Pci compliance fail


#1

I am having the same issue as the thread below. PCI compliant failure due to the use of TLS v1.0 on port 32015
https://forum.peplink.com/threads/4865-PCI-compliance-failing-due-to-use-of-TLS-v1-0/

I am on firmware 6.3.1, Balance 310. I do not see a setting in Speedfusion for backward compatibility as indicated in the thread. Please let me know if there is a way to enfore TLS v1.2.

Thanks


#2

Please click on this URL link to look for the TLS v1.2 setting - https://forum.peplink.com/threads/4865-PCI-compliance-failing-due-to-use-of-TLS-v1-0?p=20163&viewfull=1#post20163


#3

There is no setting for backward compatibility. Heres a screenshot.



#4

Please click on the “?” at the “PepVPN Settings” bar, then it will pop up the small window for the said features.

Thanks and regards.


#5

Nevermind… i found it. you have to click on “?” for that setting.

Thanks


#6

I’m failing PCI scan and need to disable TLS v1.0 and when I go to the option for compatibility, its greyed out.
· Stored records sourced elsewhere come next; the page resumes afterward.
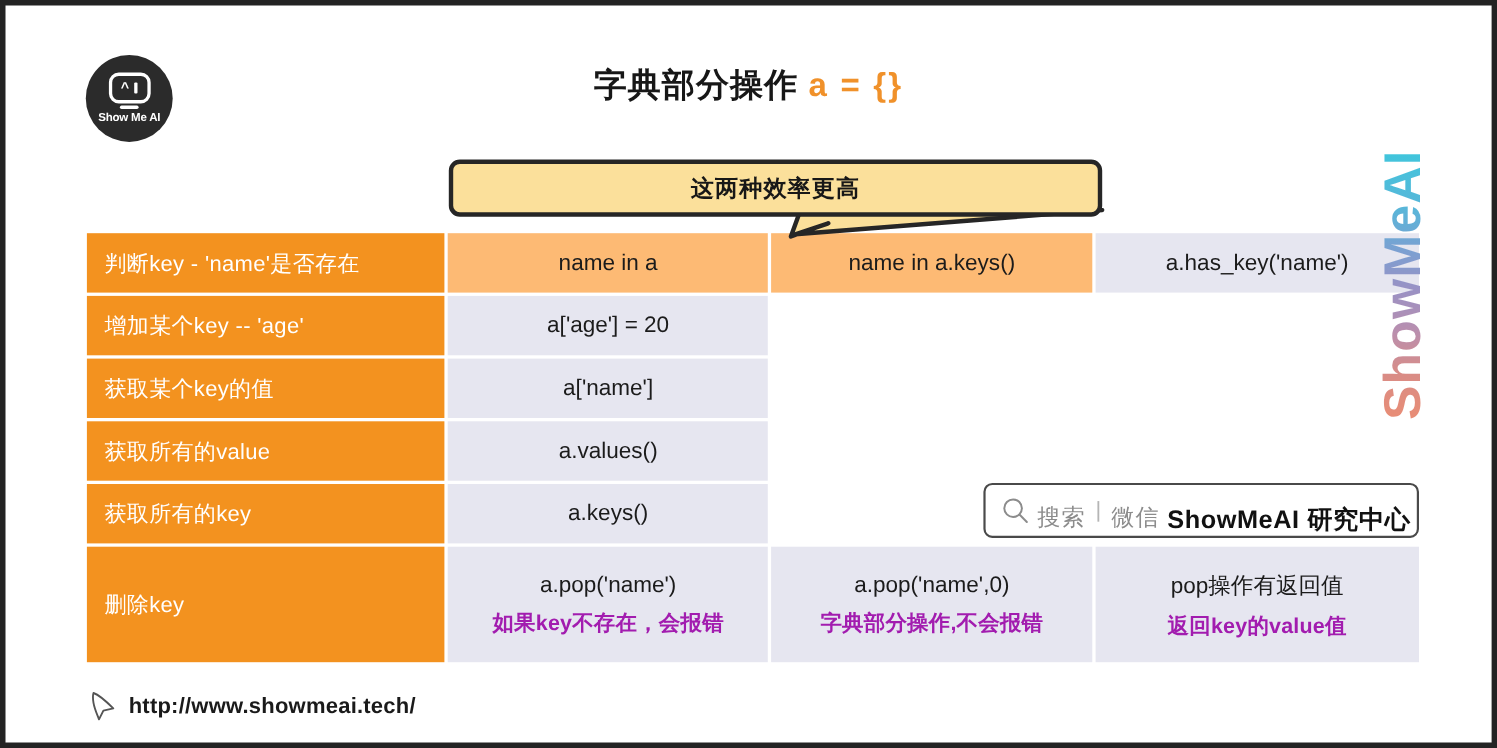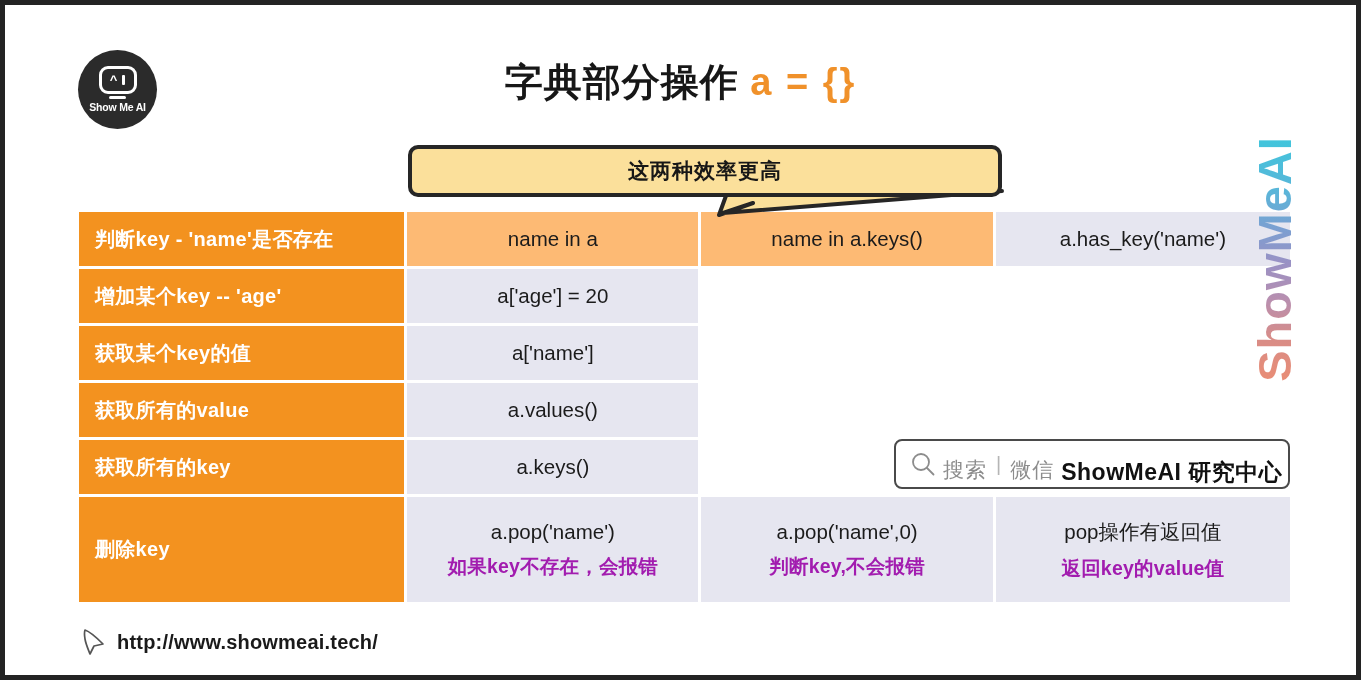"字典部分操作 a = {}" .title { font-size: 38px -> 30px }
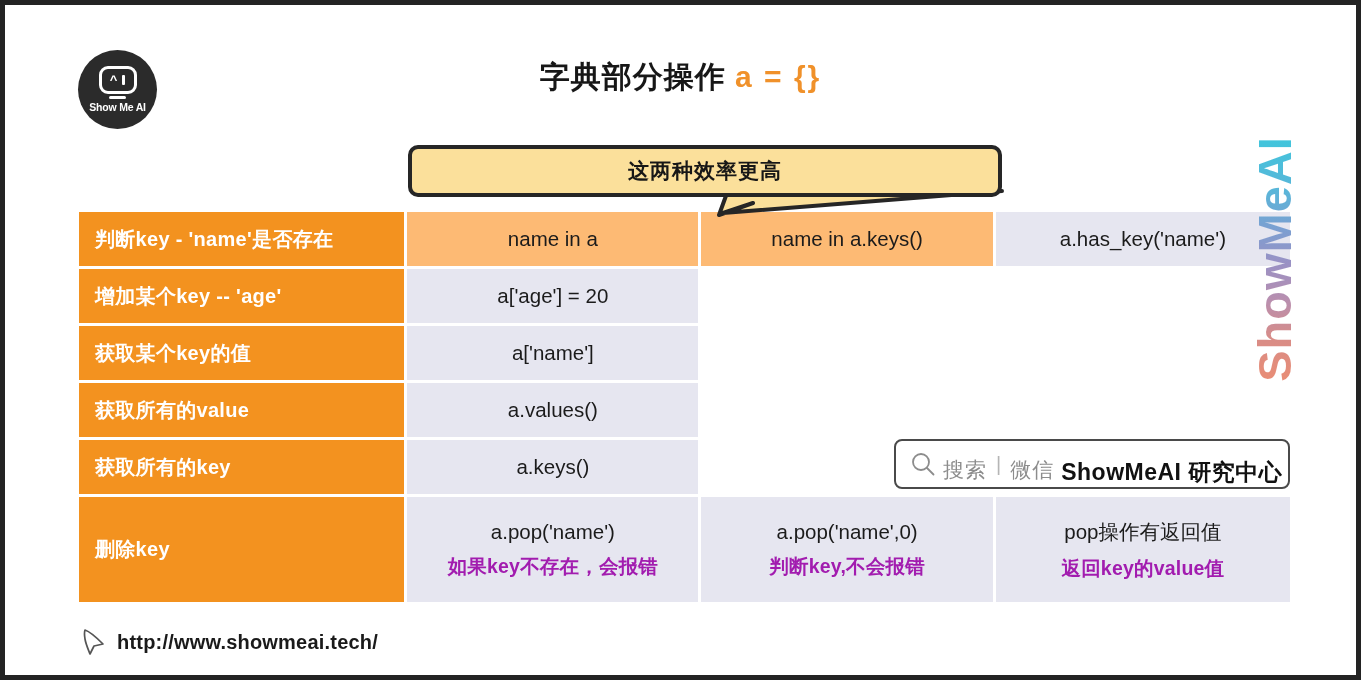"判断key - 'name'是否存在" .cell.label { font-weight: 700 -> 400 }
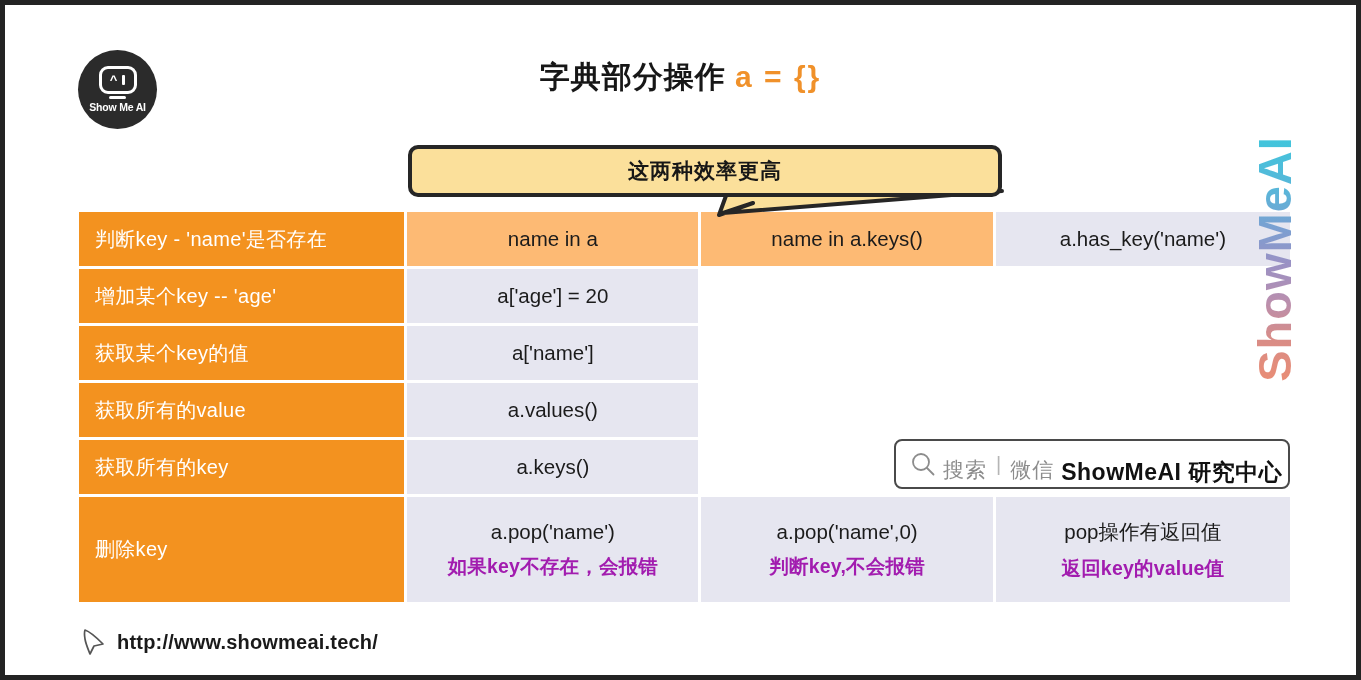"判断key,不会报错" span.sub { text: 判断key -> 字典部分操作 }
If I disable the PepVPN I can make the change.


But as soon as I re-enable the VPN from InControl, the option is turned back off.

How do I disable TLS 1.0?

This is a Balance One (7.0.0 build 2742) to Balance 380 (6.3.3 build 3560).


#7

@dynamite_scott

We will allow configuring the PepVPN “Backward Compatibility” setting using IC2 for next coming update. Please stay tuned.


#8

Any update on this? Otherwise we need to disable IC2.


#9

We still work on this. You may disable to SpeedFusion management for the time being.


#10

Hi Scott,

Sorry, we should have redirected you to this thread.
The ability to disable TLS backward compatibility mode went live in production on March 6th.

Regards,
-James


#11

Thanks, I have updated all our systems and will see what happens on the next round of PCI scans.